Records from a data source
_ _ _ _ _ _ _

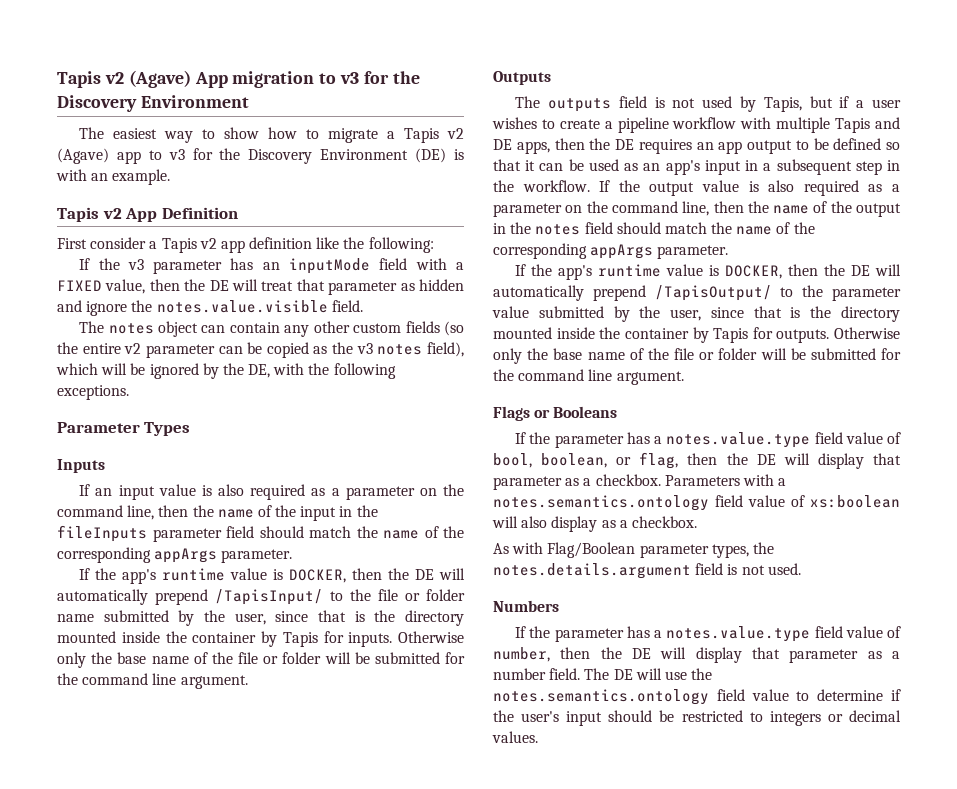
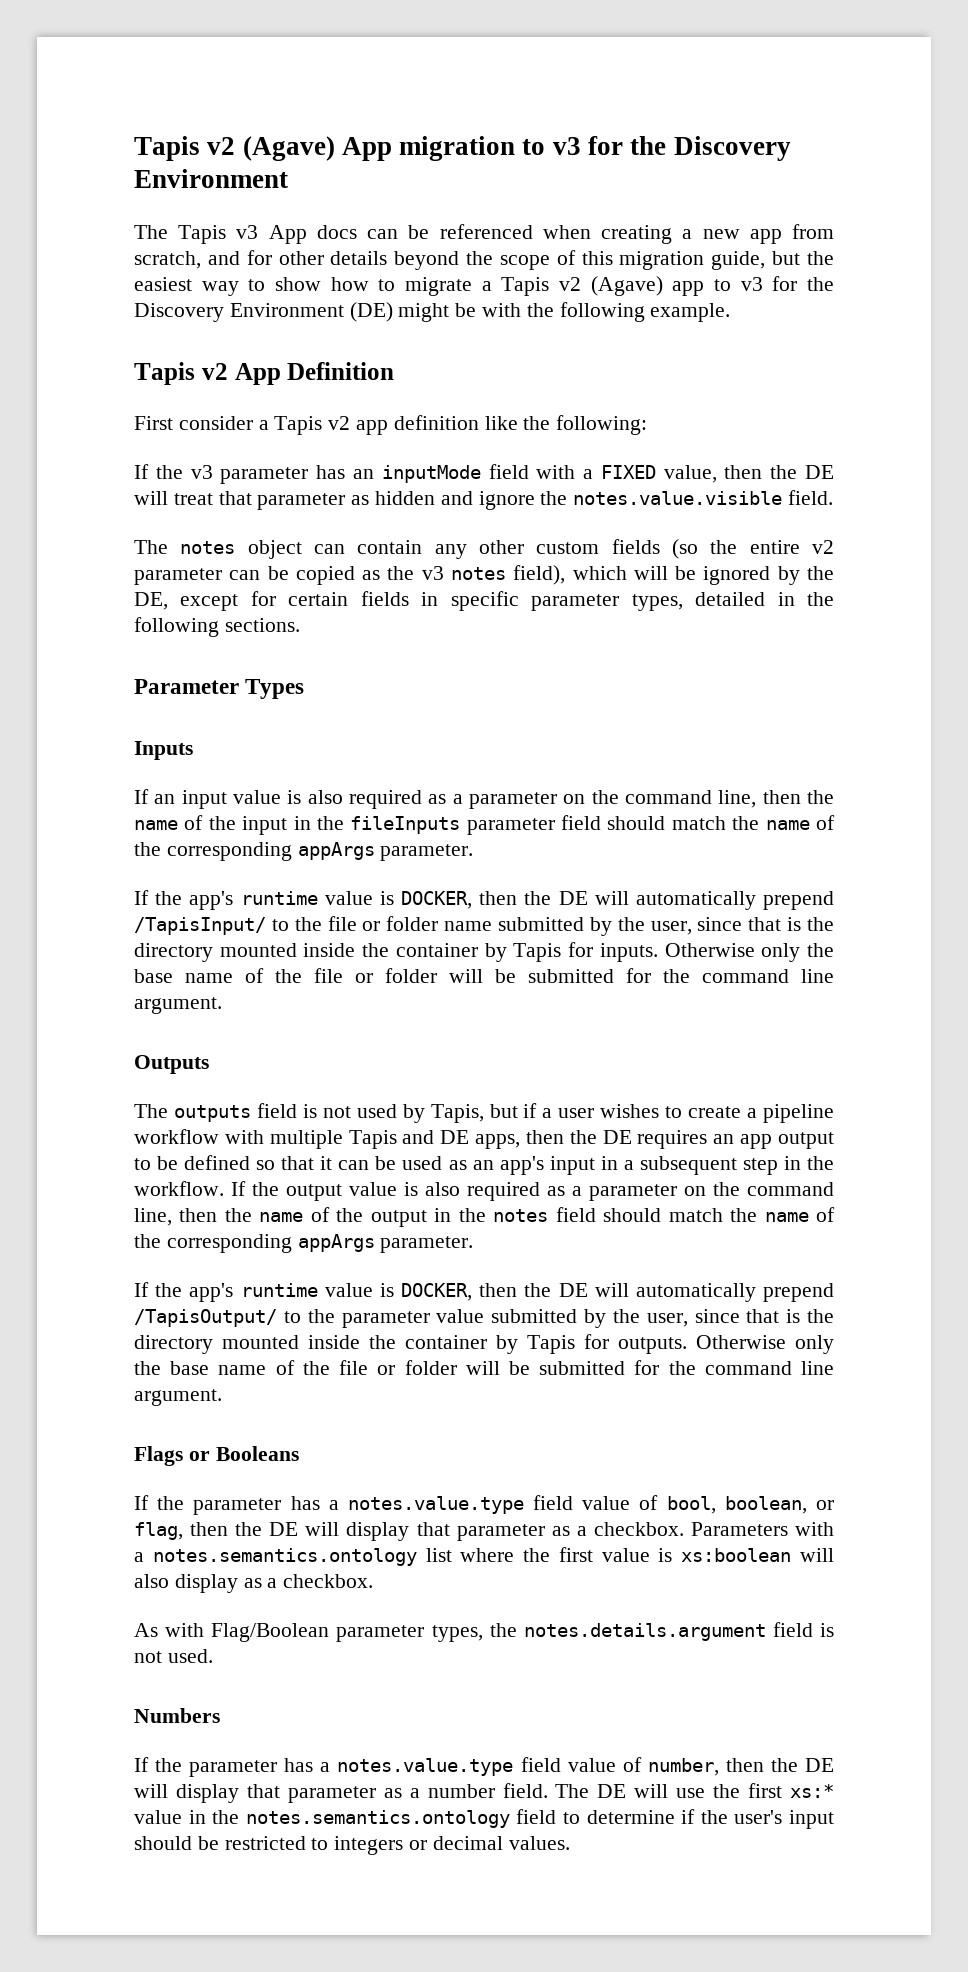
- The easiest way to show how to migrate a Tapis v2 (Agave) app to v3 for the Discovery Environment (DE) is with an example.
+ The Tapis v3 App docs can be referenced when creating a new app from scratch, and for other details beyond the scope of this migration guide, but the easiest way to show how to migrate a Tapis v2 (Agave) app to v3 for the Discovery Environment (DE) might be with the following example.
- The notes object can contain any other custom fields (so the entire v2 parameter can be copied as the v3 notes field), which will be ignored by the DE, with the following exceptions.
+ The notes object can contain any other custom fields (so the entire v2 parameter can be copied as the v3 notes field), which will be ignored by the DE, except for certain fields in specific parameter types, detailed in the following sections.
- Parameters with a notes.semantics.ontology field value of xs:boolean will also display as a checkbox.
+ Parameters with a notes.semantics.ontology list where the first value is xs:boolean will also display as a checkbox.
- The DE will use the notes.semantics.ontology field value to determine if the user's input should be restricted to integers or decimal values.
+ The DE will use the first xs:* value in the notes.semantics.ontology field to determine if the user's input should be restricted to integers or decimal values.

_ _ _ _ _ _ _

→ Task
Output a verbatim copy of all entries above; no pictures go in it.

→ Solution below
- The easiest way to show how to migrate a Tapis v2 (Agave) app to v3 for the Discovery Environment (DE) is with an example.
+ The Tapis v3 App docs can be referenced when creating a new app from scratch, and for other details beyond the scope of this migration guide, but the easiest way to show how to migrate a Tapis v2 (Agave) app to v3 for the Discovery Environment (DE) might be with the following example.
- The notes object can contain any other custom fields (so the entire v2 parameter can be copied as the v3 notes field), which will be ignored by the DE, with the following exceptions.
+ The notes object can contain any other custom fields (so the entire v2 parameter can be copied as the v3 notes field), which will be ignored by the DE, except for certain fields in specific parameter types, detailed in the following sections.
- Parameters with a notes.semantics.ontology field value of xs:boolean will also display as a checkbox.
+ Parameters with a notes.semantics.ontology list where the first value is xs:boolean will also display as a checkbox.
- The DE will use the notes.semantics.ontology field value to determine if the user's input should be restricted to integers or decimal values.
+ The DE will use the first xs:* value in the notes.semantics.ontology field to determine if the user's input should be restricted to integers or decimal values.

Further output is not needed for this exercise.